In recent years, the civilian prosecutor's office has begun opening criminal investigations into most of the abductions reported by victims' relatives.[48] In mid-February 2003, the prosecutor of Chechnya stated that his office was conducting 1,163 criminal investigations into the abductions of approximately 1,700 individuals in Chechnya.[49] Two years later, on February 25, 2005, Chechen State Council Chairman Taus Jabrailov stated that the prosecutor's office had opened 1,814 criminal cases into the abductions of 2,540 people that occurred in the period from 1999 to 2005.[50]

The large number of criminal investigations of "disappearances" serves as yet further proof of the authorities' awareness of the scale of the problem, especially since these figures are regularly made public and reported to the prosecutor general and Russian leadership.

The absolute lack of progress made in these investigations, however, is indicative of the authorities' resistance to bringing perpetrators to justice. According to a list of convictions of servicemen for crimes against civilians, compiled by the Office of the Prosecutor General in 2004, not a single person has been convicted in relation to a "disappearance."[51] In January 2005, the prosecutor of Chechnya stated that "in the last year, seven members of law enforcement agencies were found criminally responsible for crimes related to abductions;" however, no details were provided and it is unclear whether even these seven were sentenced.[52]

Most of the criminal cases are closed or suspended after several months, "due to the impossibility of establishing the identity of the perpetrators." According to Memorial, this happens in four-fifths of all cases opened by the prosecutor's office. In December 2004, the head of the Southern Federal District Department of the Office of the Prosecutor noted that of the 1,783 criminal cases opened into abductions in Chechnya since the beginning of the counterterrorist operation, 1,469 had been suspended.[53]

In what is also a long-standing pattern, law enforcement agencies usually make no effort to conduct even the most rudimentary investigative actions, such as questioning witnesses or searching for a particular car that had allegedly been used by the perpetrators.[54] Even in cases where the victims or witnesses have information that could easily lead to establishing the perpetrators, such as the names of unit commanders or the license plate number of the cars, the investigators take no action to utilize this information.

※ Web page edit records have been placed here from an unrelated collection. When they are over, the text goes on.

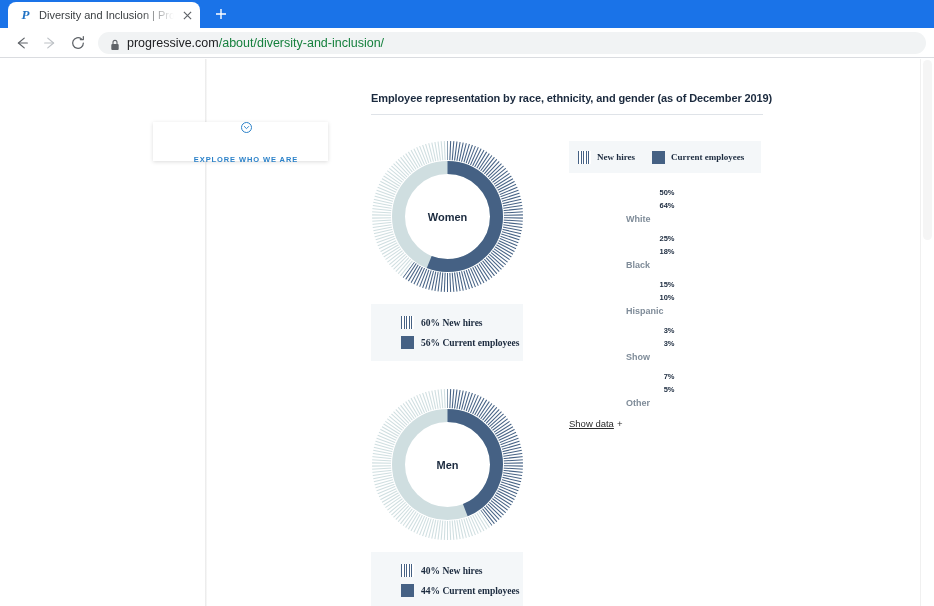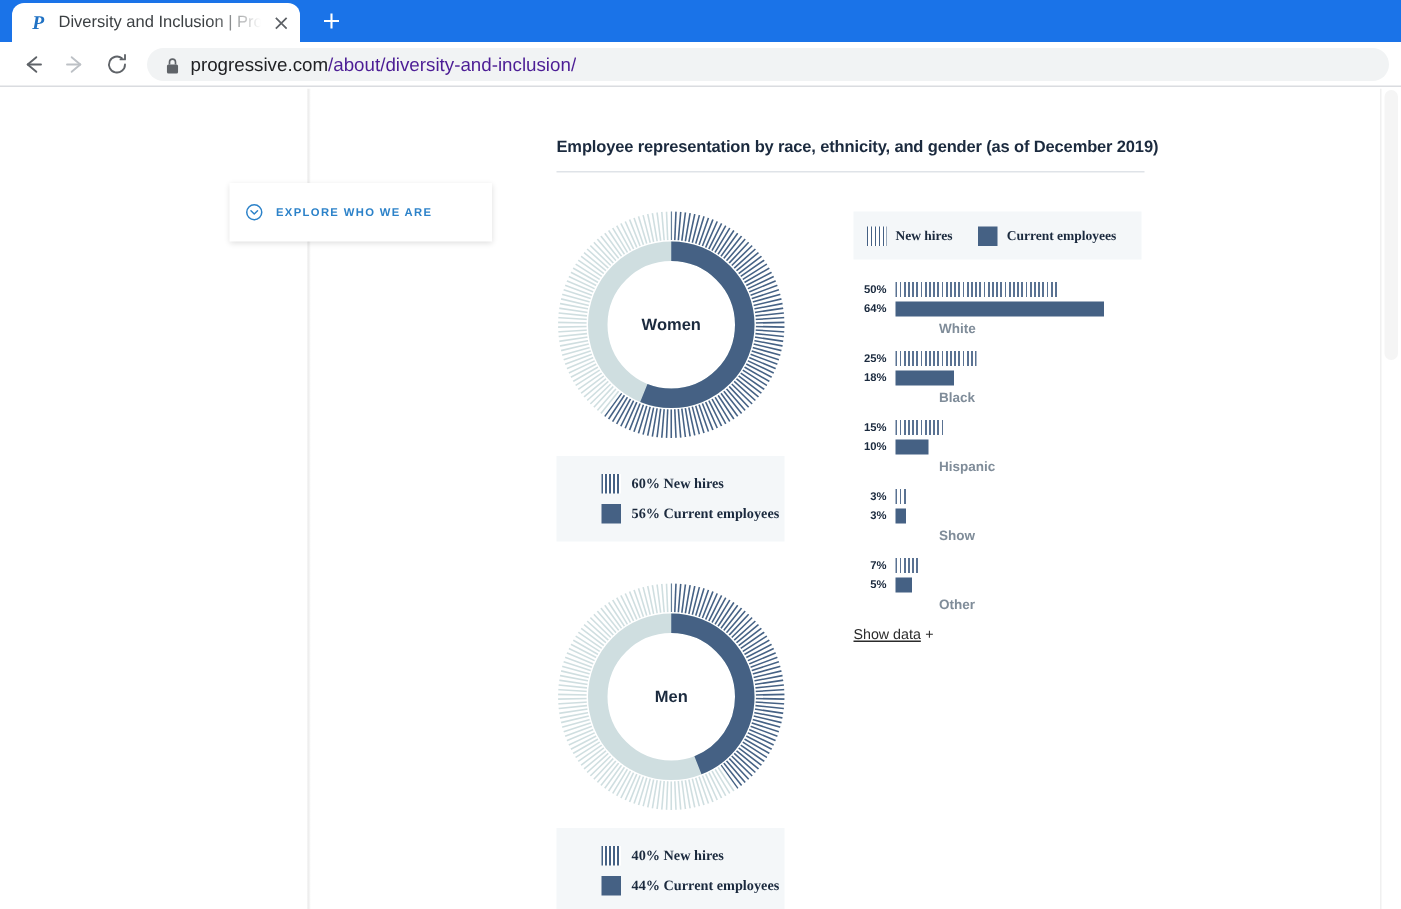"/about/diversity-and-inclusion/" .url-text .dim { color: #4c1d95 -> #15803d }
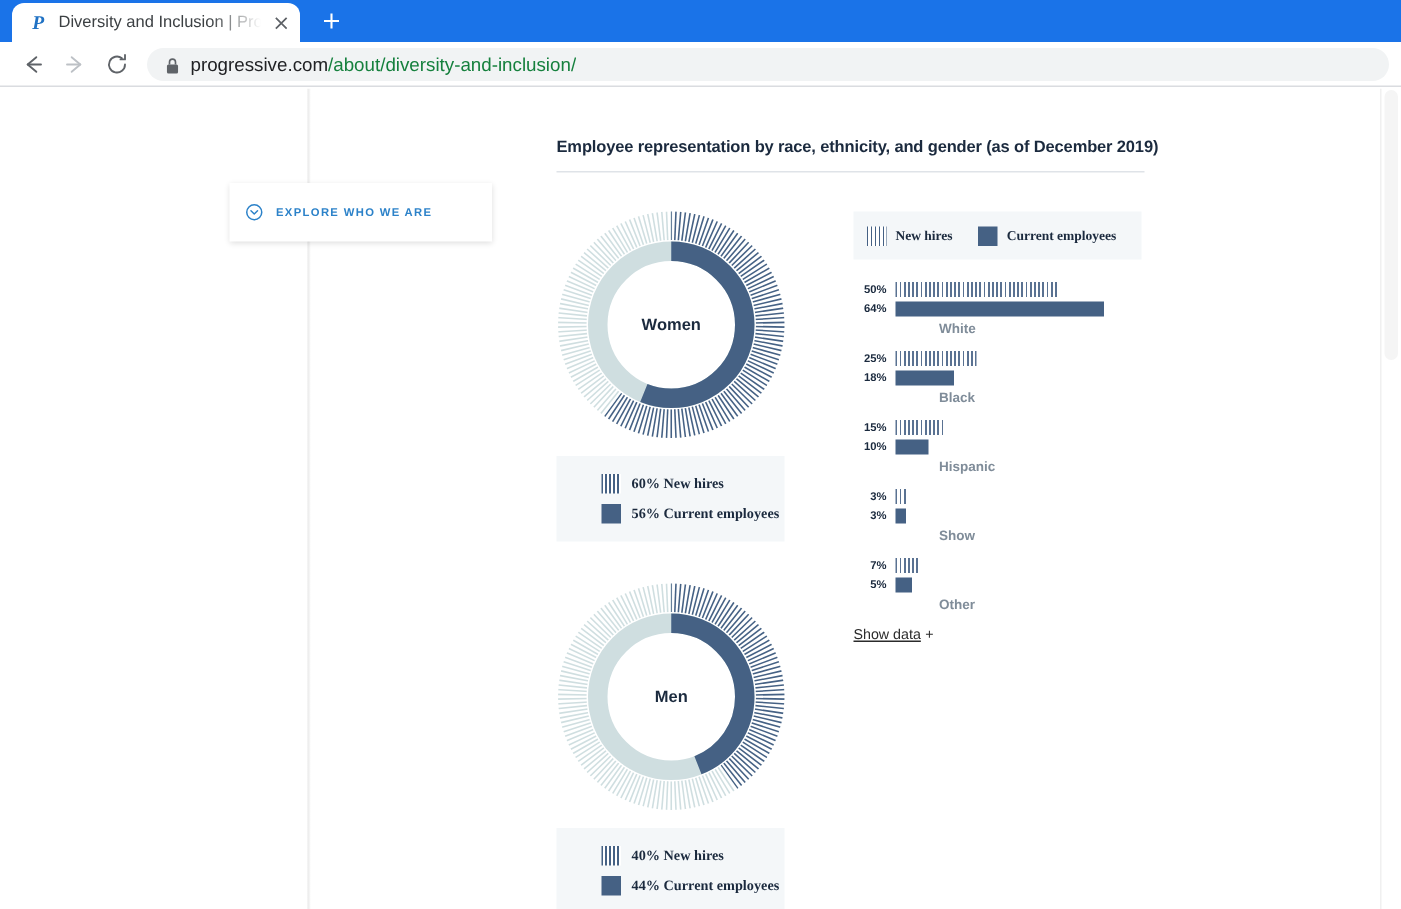"EXPLORE WHO WE ARE" .explore-card { flex-direction: none -> column; gap: 9px -> 22px }
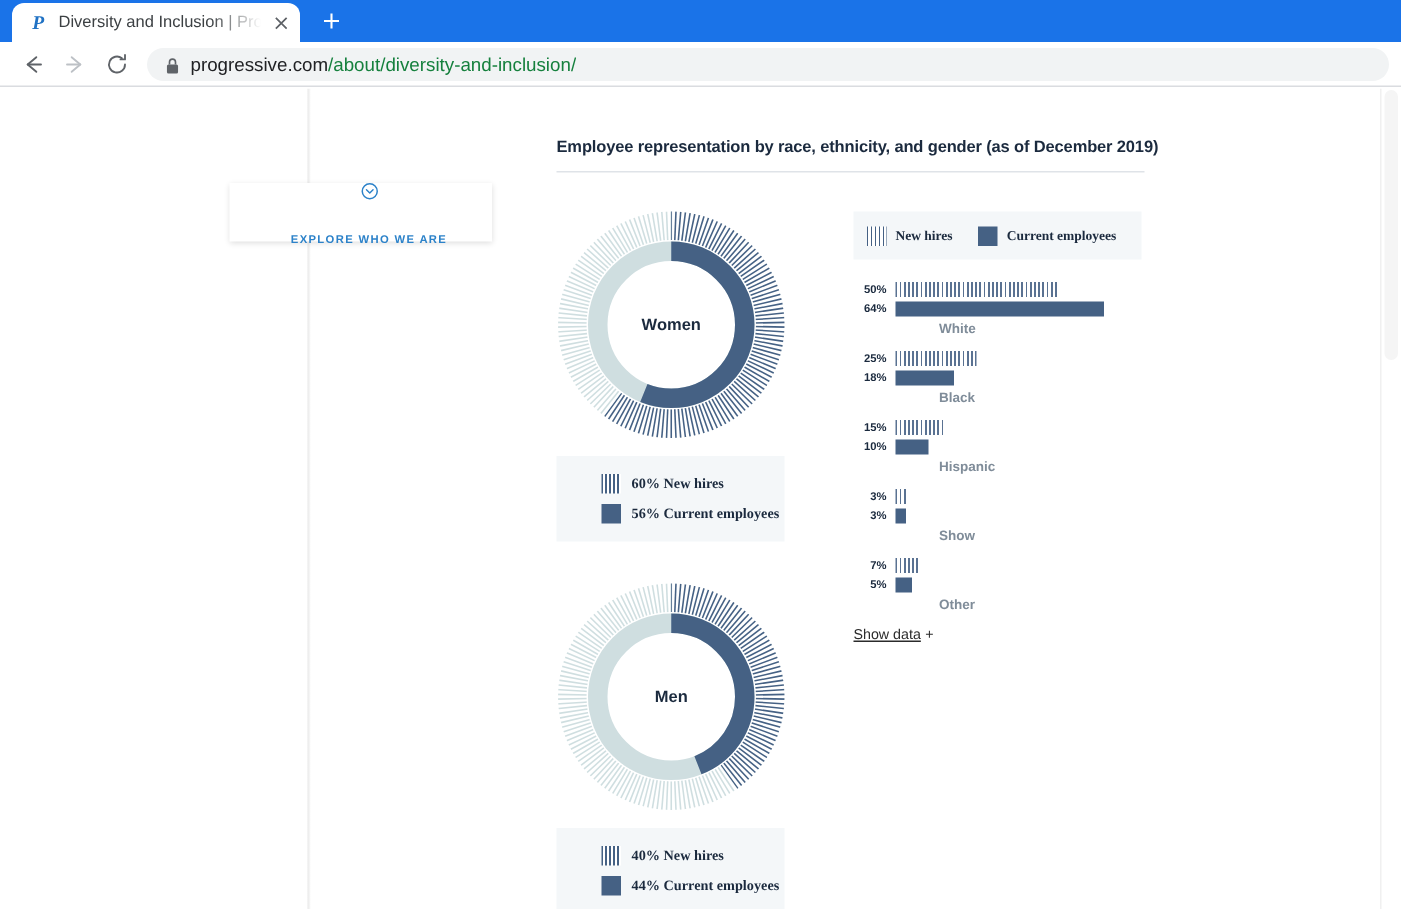"50%" .bar-line { align-items: none -> center; flex-direction: none -> column }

For example, after a group of Russian forces took away twenty-three-year-old Aslan Tazurkaev from the village of Novye Atagi in July 2004, his relatives noted the license plate numbers of the three cars and an APC used in the operation, and later on found out that at least some of the officials were from an FSB unit stationed near the village. However, when they tried to inquire at the FSB together with the head of the local administration, an officer there threatened to detain them should they show up again. A criminal investigation was opened into the abduction, but despite the substantial evidence and the availability of witnesses who had seen Tazurkaev in detention, the prosecutor's office failed to establish the identity of the perpetrators or find the "disappeared" man.[55]

In some cases, when the evidence strongly suggests the involvement of Russian forces, the civilian procuracy tries to hand the case over to the military prosecutor, who in turn usually refuses to take it, and the case becomes stalled between the two institutions.

Even when detainees held in unacknowledged detention are released and the perpetrators established, no accountability process takes place. For example, according to Memorial, a few of the 189 persons released after being detained in 2004 were released due to the efforts of law enforcement officials or representatives of the Chechen administration.[56] In all of these cases, the perpetrators were members of Russian or Chechen security forces; however, none of the cases resulted in security force members being held responsible for the "disappearances."[57]

Russia's Efforts to Block the Draft Convention on Enforced and Involuntary Disappearances

In 2001 the U.N. Commission on Human Rights established an intersessional open-ended working group to elaborate a draft legally binding instrument for the protection of all persons from enforced disappearances. This was the culmination of a process started by the international community as long ago as the late 1980s, in an effort to find the legal means to help eradicate the scourge of "disappearances" that had ravaged societies in all regions of the world. Since then the Working Group has been holding two sessions per year and making substantial progress towards the completion of this treaty. The current text contains important protections as well as innovative mechanisms for the prevention of "disappearances".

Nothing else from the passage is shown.